On April 28, Roche announced that the FDA ODAC voted 7 to 2 in favor of maintaining accelerated approval of atezolizumab in combination with nab-paclitaxel for the treatment of adults with unresectable locally advanced or metastatic triple-negative breast cancer whose tumors express PD-L1, as determined by an FDA-approved test. In addition, the panel voted 5 to 3 in favor of maintaining the accelerated approval of pembrolizumab as first-line treatment for patients with cisplatin- and carboplatin-ineligible locally advanced or metastatic urothelial carcinoma.
On April 29, Roche announced that the FDA ODAC voted 10 to 1 in favor of maintaining accelerated approval of atezolizumab for the treatment of adults with locally advanced or metastatic urothelial carcinoma who are not eligible for cisplatin-containing chemotherapy and whose tumors express high levels of PD-L1, as determined by an FDA-approved test or are not eligible for any platinum-containing chemotherapy regardless of PD-L1 status.
On April 30, the FDA ODAC voted 8 to 0 in favor of continuing the accelerated approval for pembrolizumab in sorafenib-pretreated patients with hepatocellular carcinoma; 6 to 2 against maintaining accelerated approval of pembrolizumab for the treatment of pretreated patients with PD-L1–positive recurrent or advanced gastric or gastroesophageal junction adenocarcinoma; and 5 to 4 against continuing the indication of nivolumab as a single agent for patients with hepatocellular carcinoma who have been previously treated with sorafenib.

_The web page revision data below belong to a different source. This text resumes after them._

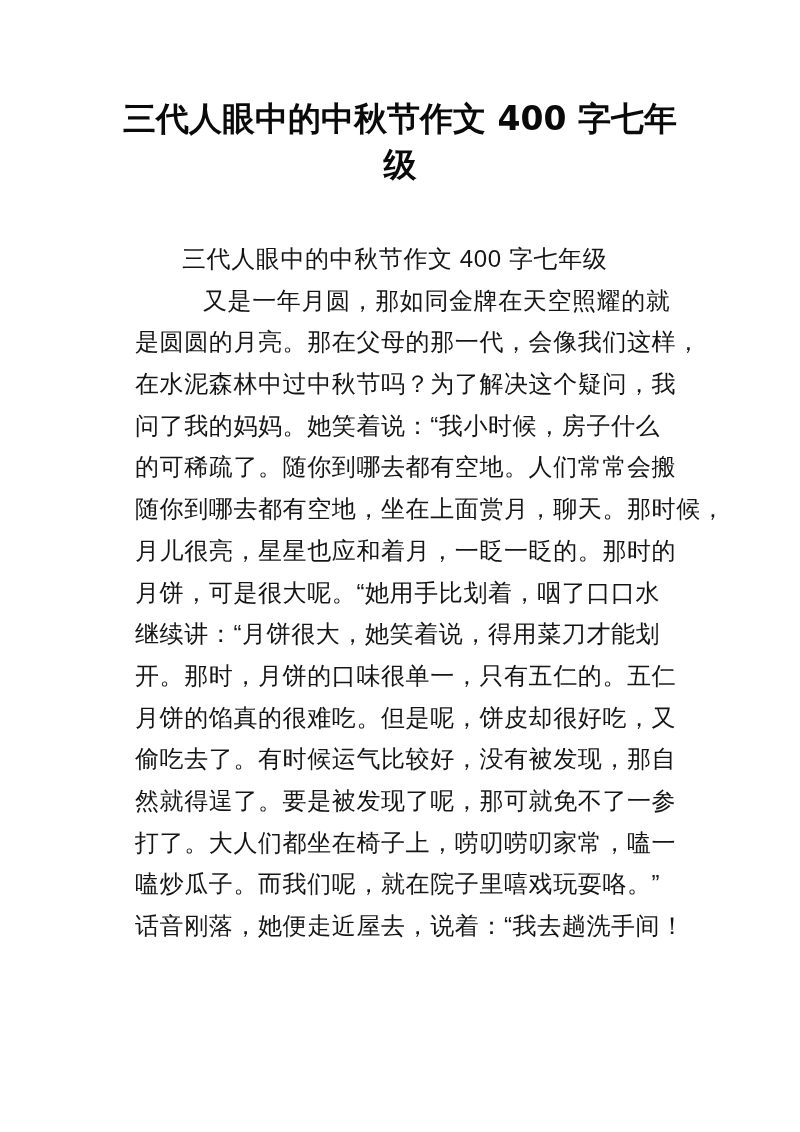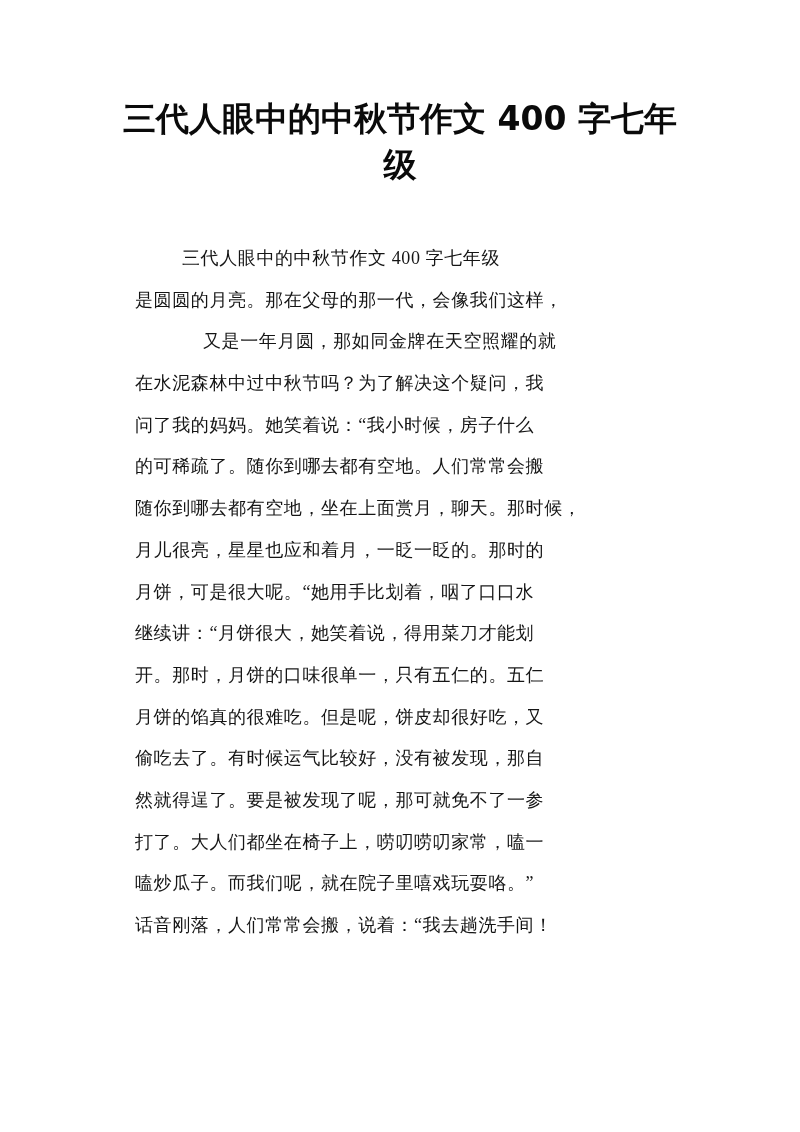--- a/index.html
+++ b/index.html
@@ -43,8 +43,8 @@
       left: 135px;
       top: 238px;
       width: 540px;
-      font-family: Liberation Serif, serif;
-      font-size: 18px;
+      font-family: Liberation Sans, sans-serif;
+      font-size: 24px;
       color: #151515;
     }
     .line {

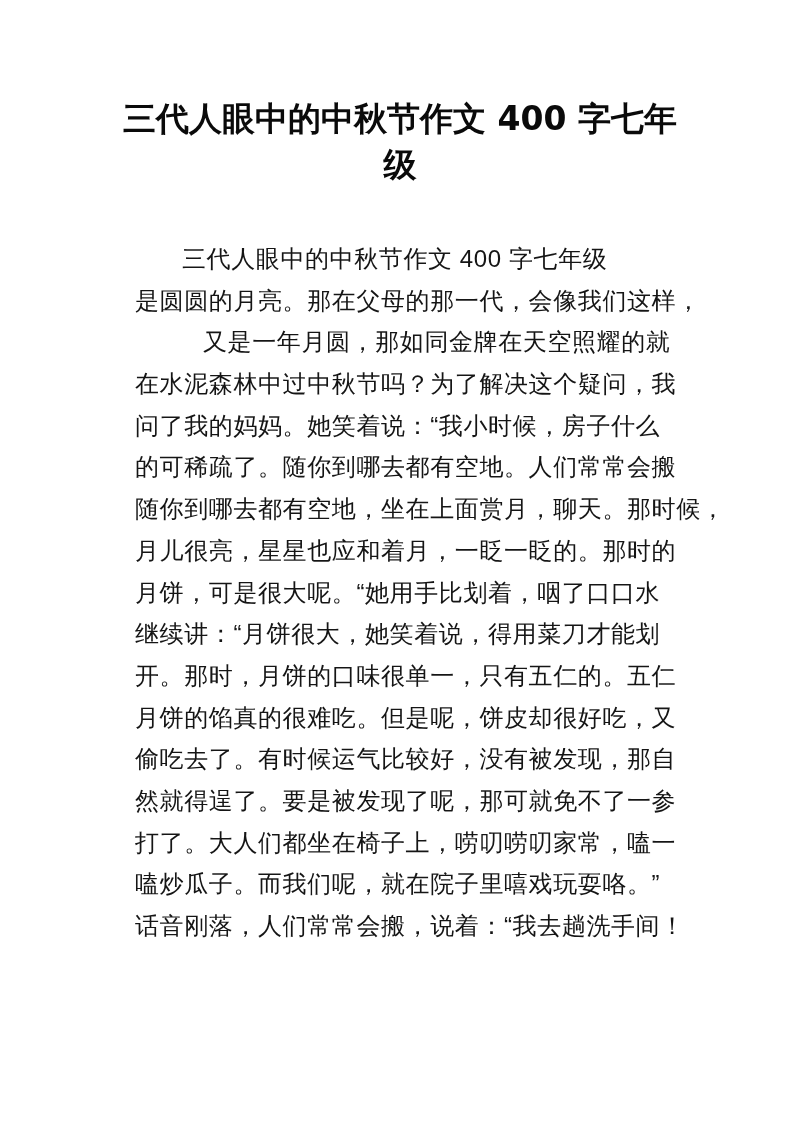--- a/index.html
+++ b/index.html
@@ -69,8 +69,8 @@
 
   <div class="body">
     <span class="line subtitle-line">三代人眼中的中秋节作文 400 字七年级</span>
+    <span class="line para-first">又是一年月圆，那如同金牌在天空照耀的就</span>
     <span class="line">是圆圆的月亮。那在父母的那一代，会像我们这样，</span>
-    <span class="line para-first">又是一年月圆，那如同金牌在天空照耀的就</span>
     <span class="line">在水泥森林中过中秋节吗？为了解决这个疑问，我</span>
     <span class="line">问了我的妈妈。她笑着说：“我小时候，房子什么</span>
     <span class="line">的可稀疏了。随你到哪去都有空地。人们常常会搬</span>

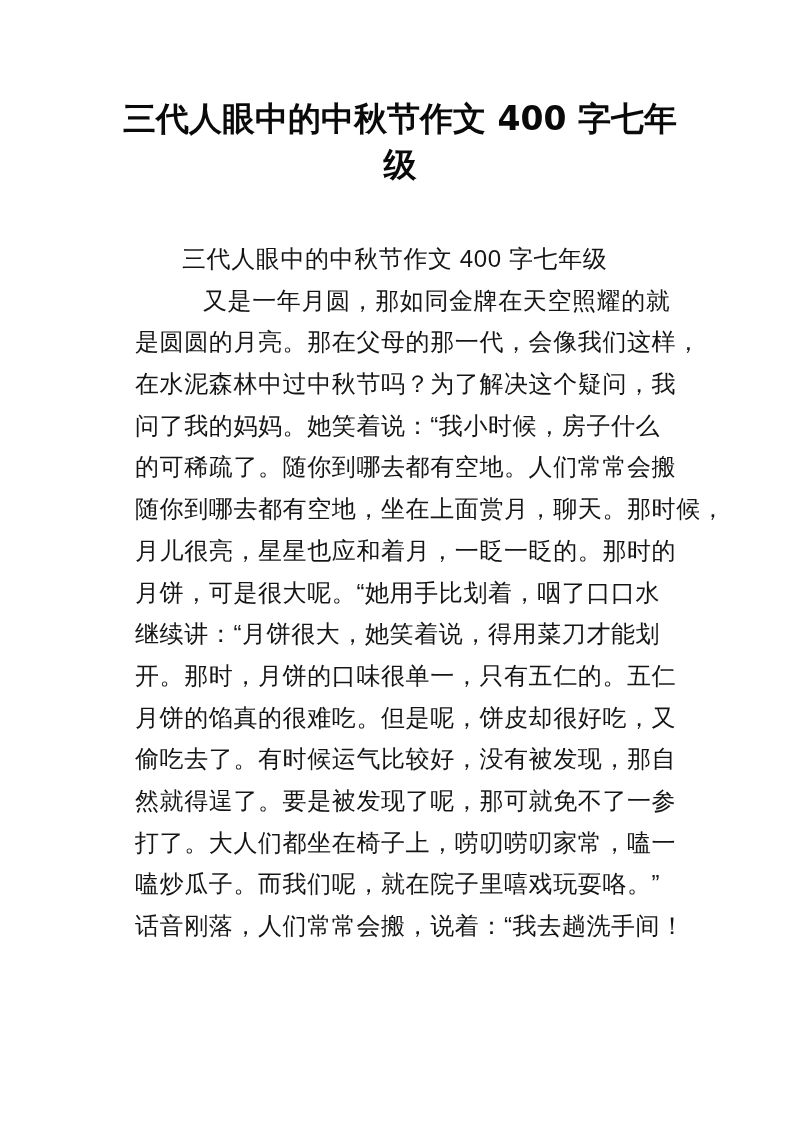--- a/index.html
+++ b/index.html
@@ -84,7 +84,7 @@
     <span class="line">然就得逞了。要是被发现了呢，那可就免不了一参</span>
     <span class="line">打了。大人们都坐在椅子上，唠叨唠叨家常，嗑一</span>
     <span class="line">嗑炒瓜子。而我们呢，就在院子里嘻戏玩耍咯。”</span>
-    <span class="line">话音刚落，人们常常会搬，说着：“我去趟洗手间！</span>
+    <span class="line">话音刚落，她便走近屋去，说着：“我去趟洗手间！</span>
   </div>
 
 </div>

Success of Accelerated Approval Process
The authors observed that the mechanism of accelerated approval has been highly successful in answering unmet needs, by making active therapies rapidly available to patients with limited treatment options. They noted that of the more than 155 accelerated approvals granted for oncology indications, only 10 (including the 4 anti–PD-1/PD-L1 antibody indications) have been withdrawn.

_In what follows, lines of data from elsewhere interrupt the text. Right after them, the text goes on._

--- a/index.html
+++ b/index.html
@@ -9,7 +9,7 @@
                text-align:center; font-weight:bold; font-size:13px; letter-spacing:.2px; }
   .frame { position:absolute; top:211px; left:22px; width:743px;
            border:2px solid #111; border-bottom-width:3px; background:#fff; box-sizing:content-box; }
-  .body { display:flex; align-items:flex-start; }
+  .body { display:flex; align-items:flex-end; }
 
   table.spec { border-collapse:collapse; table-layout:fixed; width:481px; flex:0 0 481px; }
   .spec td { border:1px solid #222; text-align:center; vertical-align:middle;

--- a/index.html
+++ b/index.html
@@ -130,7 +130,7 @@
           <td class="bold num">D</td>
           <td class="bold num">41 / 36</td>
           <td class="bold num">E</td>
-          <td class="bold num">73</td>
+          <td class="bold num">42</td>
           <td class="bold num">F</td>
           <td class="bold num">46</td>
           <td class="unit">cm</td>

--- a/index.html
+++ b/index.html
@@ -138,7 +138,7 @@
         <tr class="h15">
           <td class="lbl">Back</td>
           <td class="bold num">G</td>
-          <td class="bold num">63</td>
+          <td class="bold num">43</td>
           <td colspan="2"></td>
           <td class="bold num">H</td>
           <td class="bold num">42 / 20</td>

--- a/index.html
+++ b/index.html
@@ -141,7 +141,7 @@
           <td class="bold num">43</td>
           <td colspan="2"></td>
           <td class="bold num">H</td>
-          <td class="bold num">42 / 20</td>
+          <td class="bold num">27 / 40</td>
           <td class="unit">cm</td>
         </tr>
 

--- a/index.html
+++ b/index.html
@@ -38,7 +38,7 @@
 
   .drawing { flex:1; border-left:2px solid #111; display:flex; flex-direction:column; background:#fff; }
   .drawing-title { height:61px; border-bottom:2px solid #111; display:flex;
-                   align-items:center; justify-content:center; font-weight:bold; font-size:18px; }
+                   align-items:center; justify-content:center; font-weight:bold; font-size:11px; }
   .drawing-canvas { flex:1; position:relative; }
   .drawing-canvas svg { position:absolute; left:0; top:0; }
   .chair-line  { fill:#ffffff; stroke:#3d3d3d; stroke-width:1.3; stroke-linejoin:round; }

As related by the authors, the FDA sees discussion of the remaining dangling approvals in the context of evolving available therapies as a necessary process. They stated: “[T]he fact that a clinical trial did not meet its endpoints does not necessarily mean that the drug is ineffective. A failure to demonstrate efficacy might be attributable to the selection of the primary endpoint, the power calculation, hierarchical statistical testing procedures, biomarker selection, trial design, or an inability to select the patients most likely to have a response. If there are clear reasons why a trial may not have achieved its primary endpoint and an unmet medical need still exists, the FDA works with sponsors to identify subsequent clinical trials that could satisfy the accelerated approval requirement.”
DISCLOSURE: Dr. Beaver and Dr. Pazdur reported no conflicts of interest.
REFERENCE
1. Beaver JA, Pazdur R: ‘Dangling’ accelerated approvals in oncology. N Engl J Med. April 21, 2021 (early release online).